Your output should be the lines below from the one with "font-size: 22px ->" through the one with "font-weight: bold ->", copied exactly, pictures excluded.

▸ Extracted records
-------

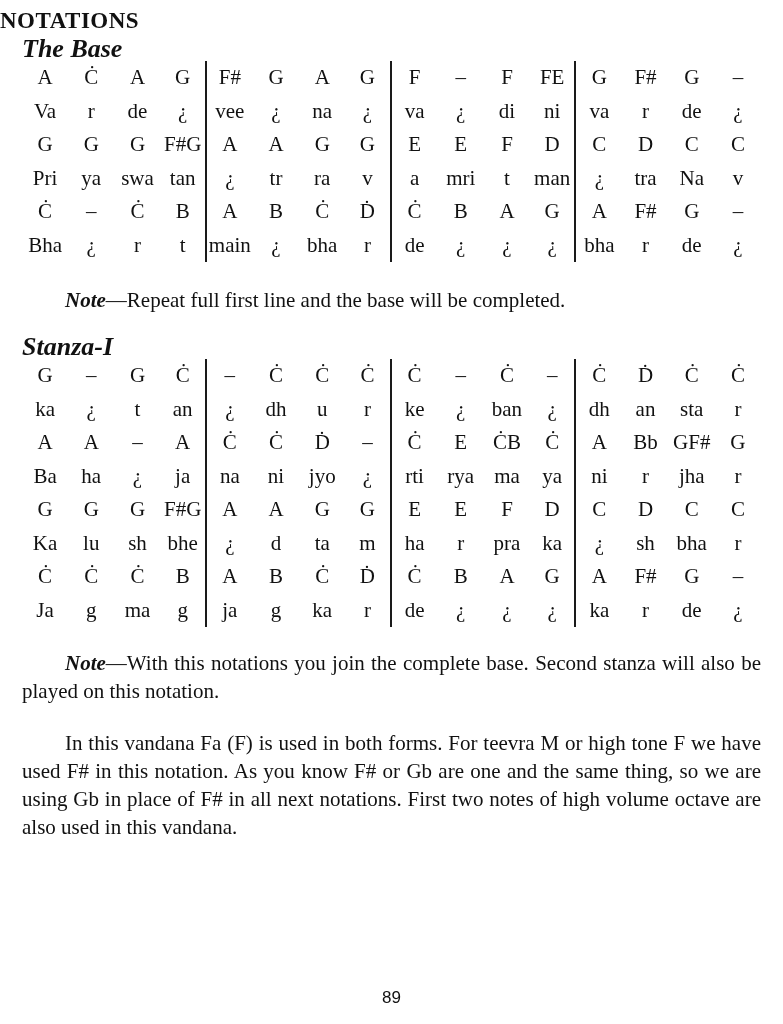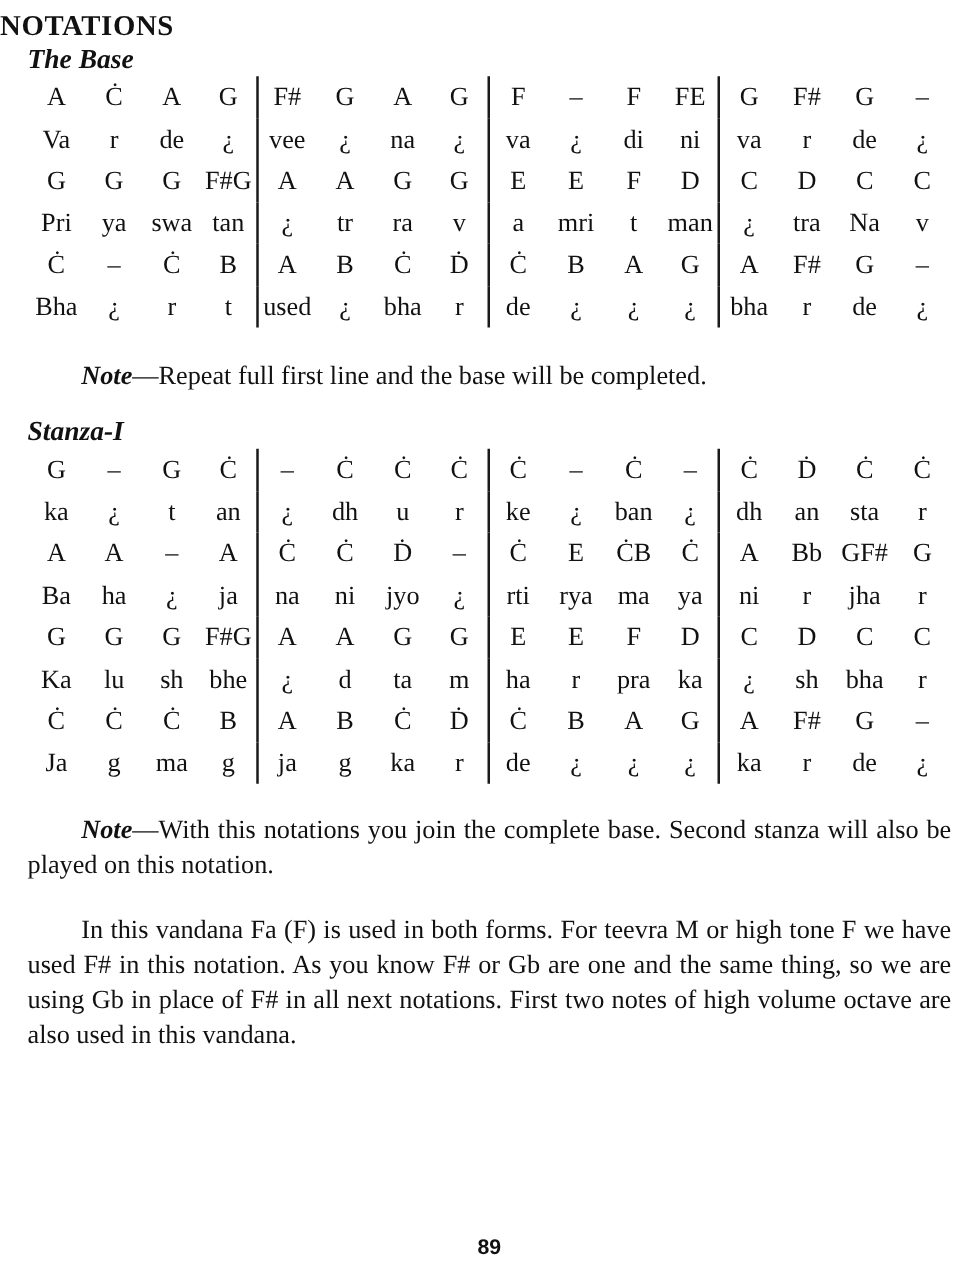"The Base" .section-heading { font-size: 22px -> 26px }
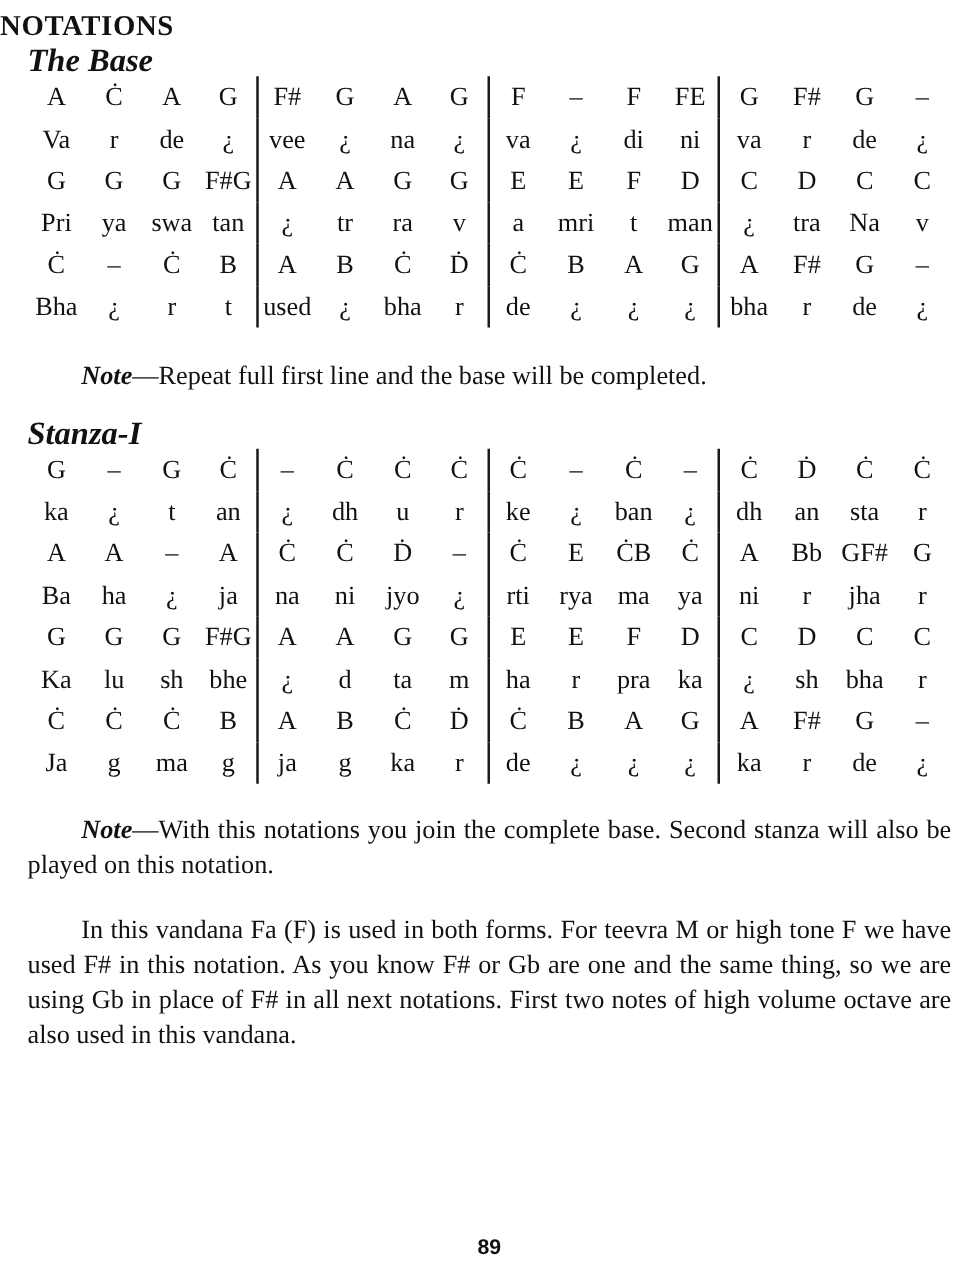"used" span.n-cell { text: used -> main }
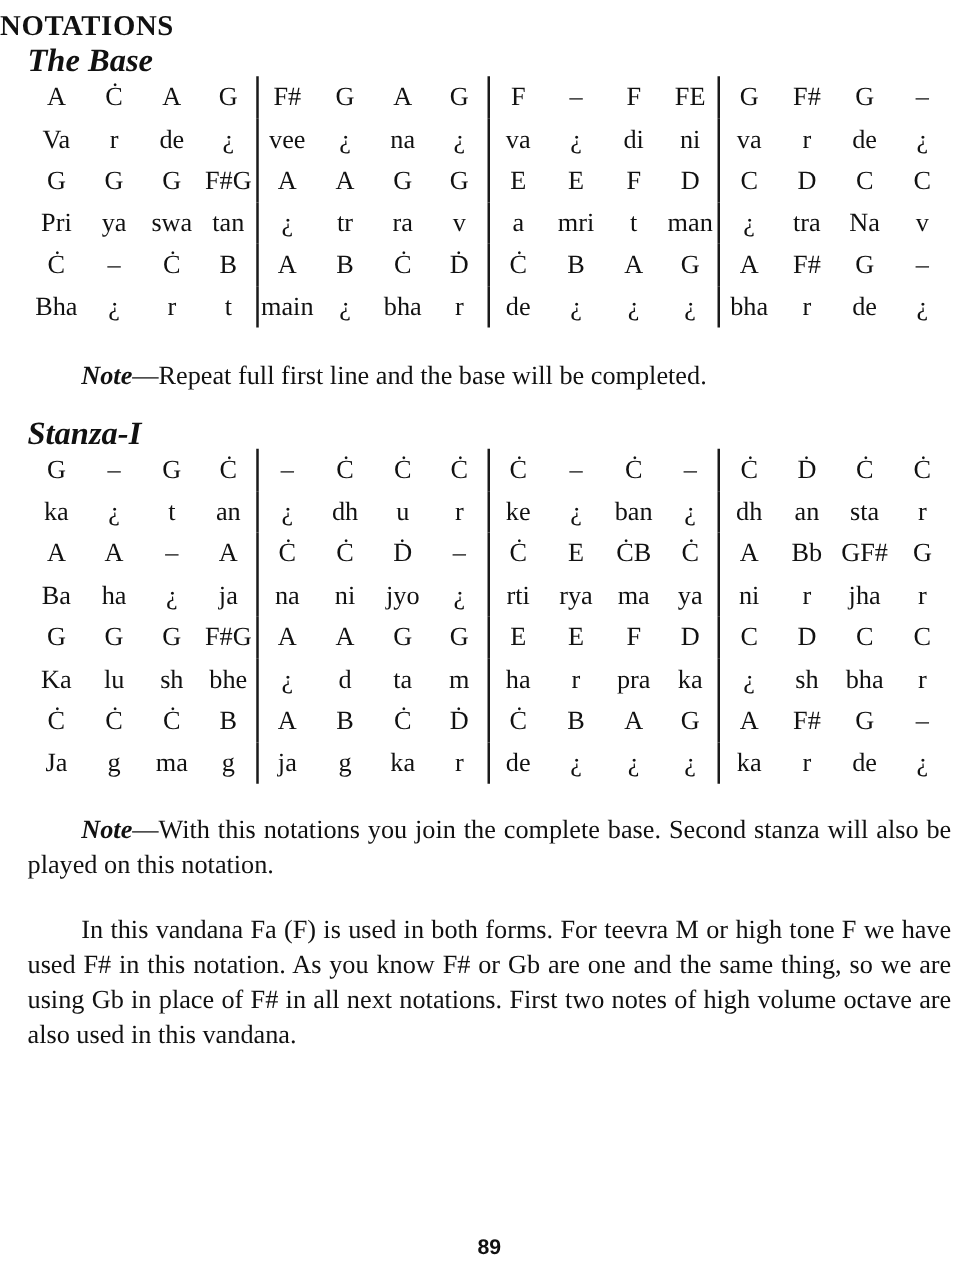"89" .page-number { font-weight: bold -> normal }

-------

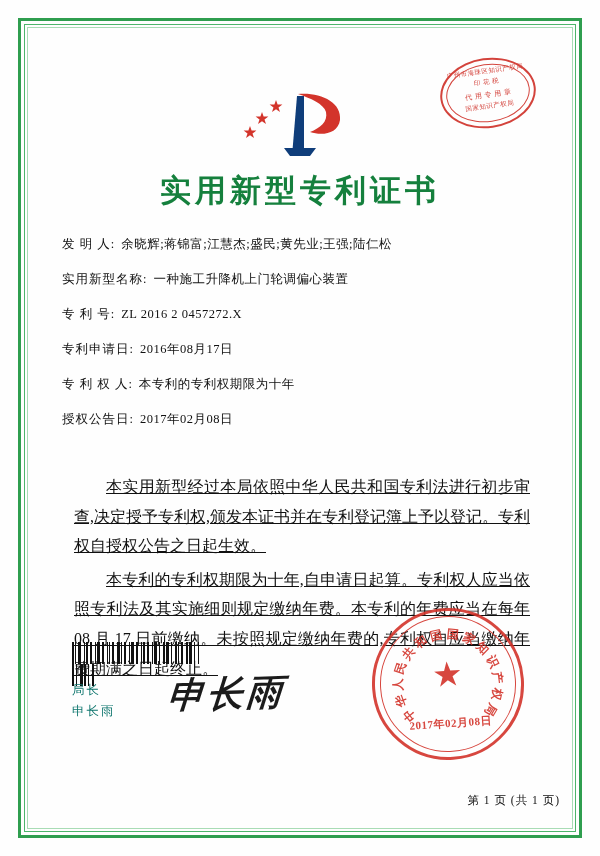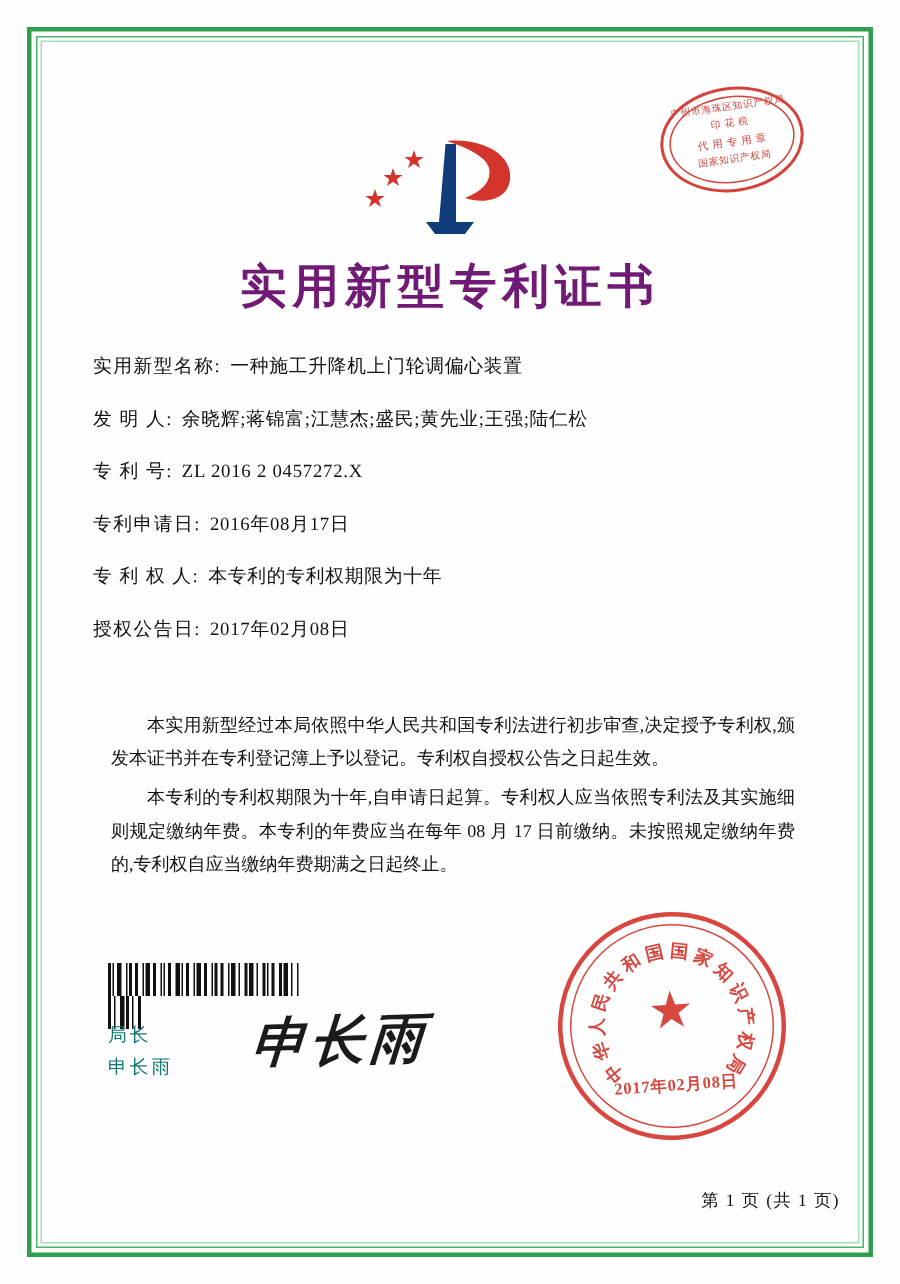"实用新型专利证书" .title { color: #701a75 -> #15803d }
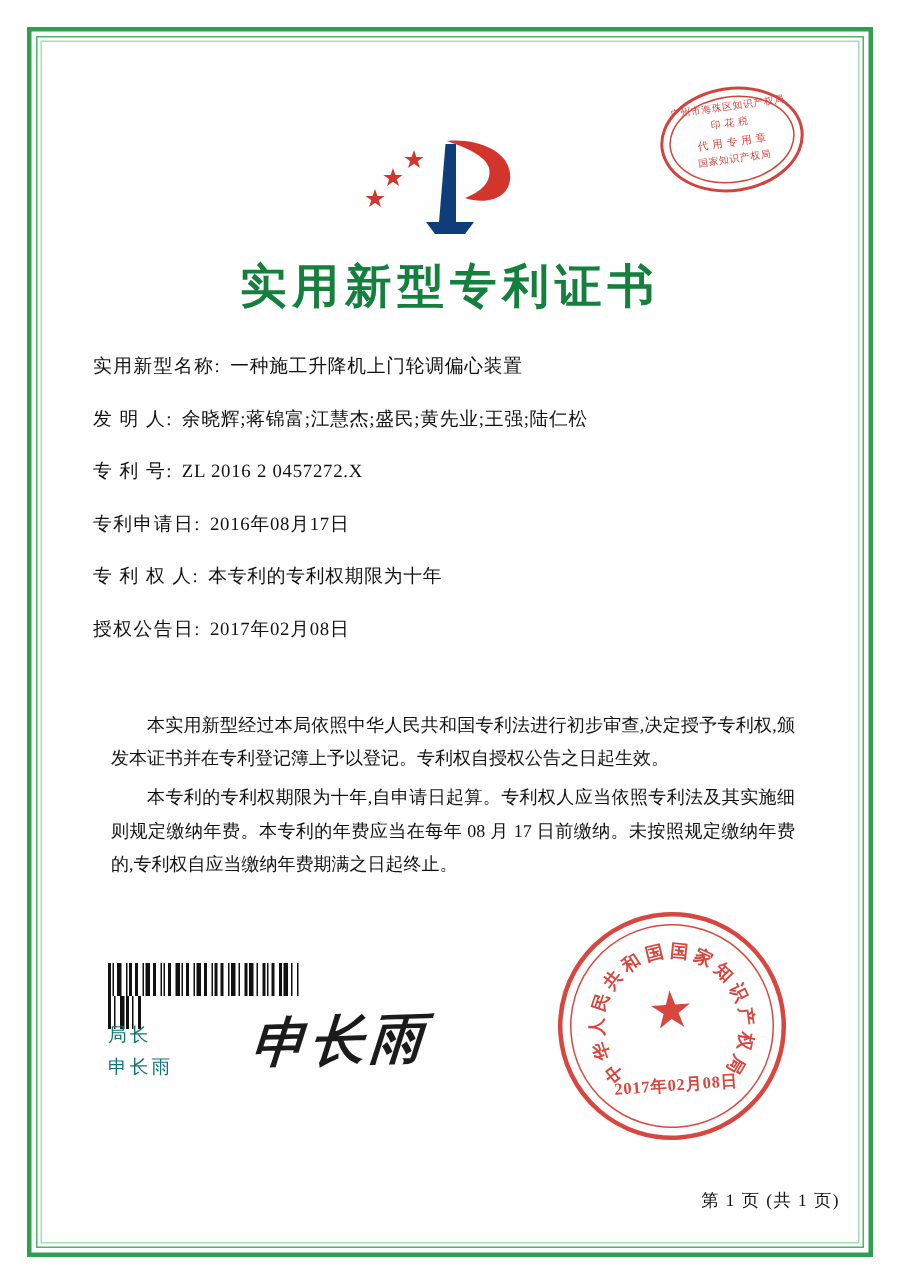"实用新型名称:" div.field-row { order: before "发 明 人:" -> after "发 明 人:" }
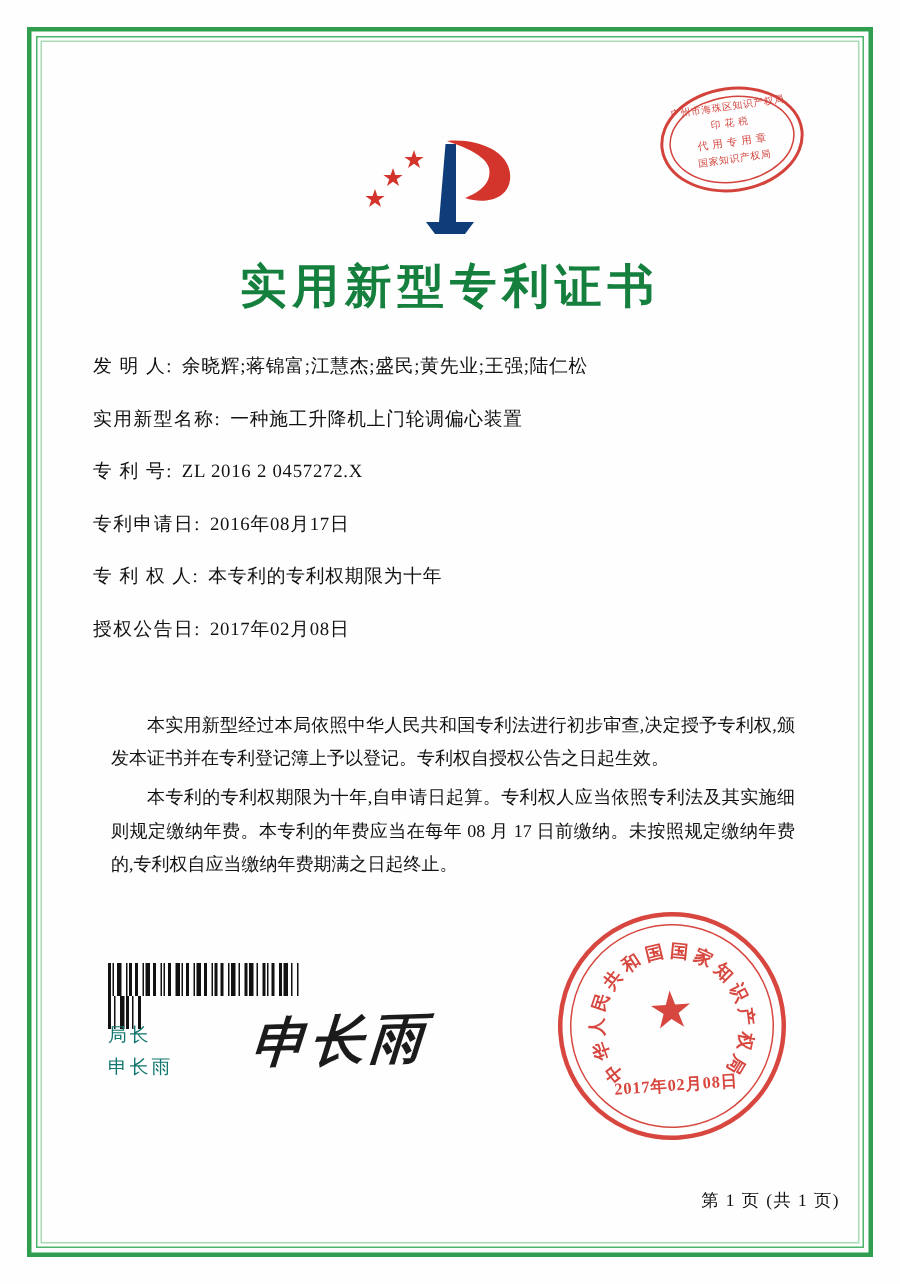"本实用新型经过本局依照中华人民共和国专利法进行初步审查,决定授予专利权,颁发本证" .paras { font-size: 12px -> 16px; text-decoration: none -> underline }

-------

▸ Answer to this task
"The Base" .section-heading { font-size: 22px -> 26px }
"used" span.n-cell { text: used -> main }
"89" .page-number { font-weight: bold -> normal }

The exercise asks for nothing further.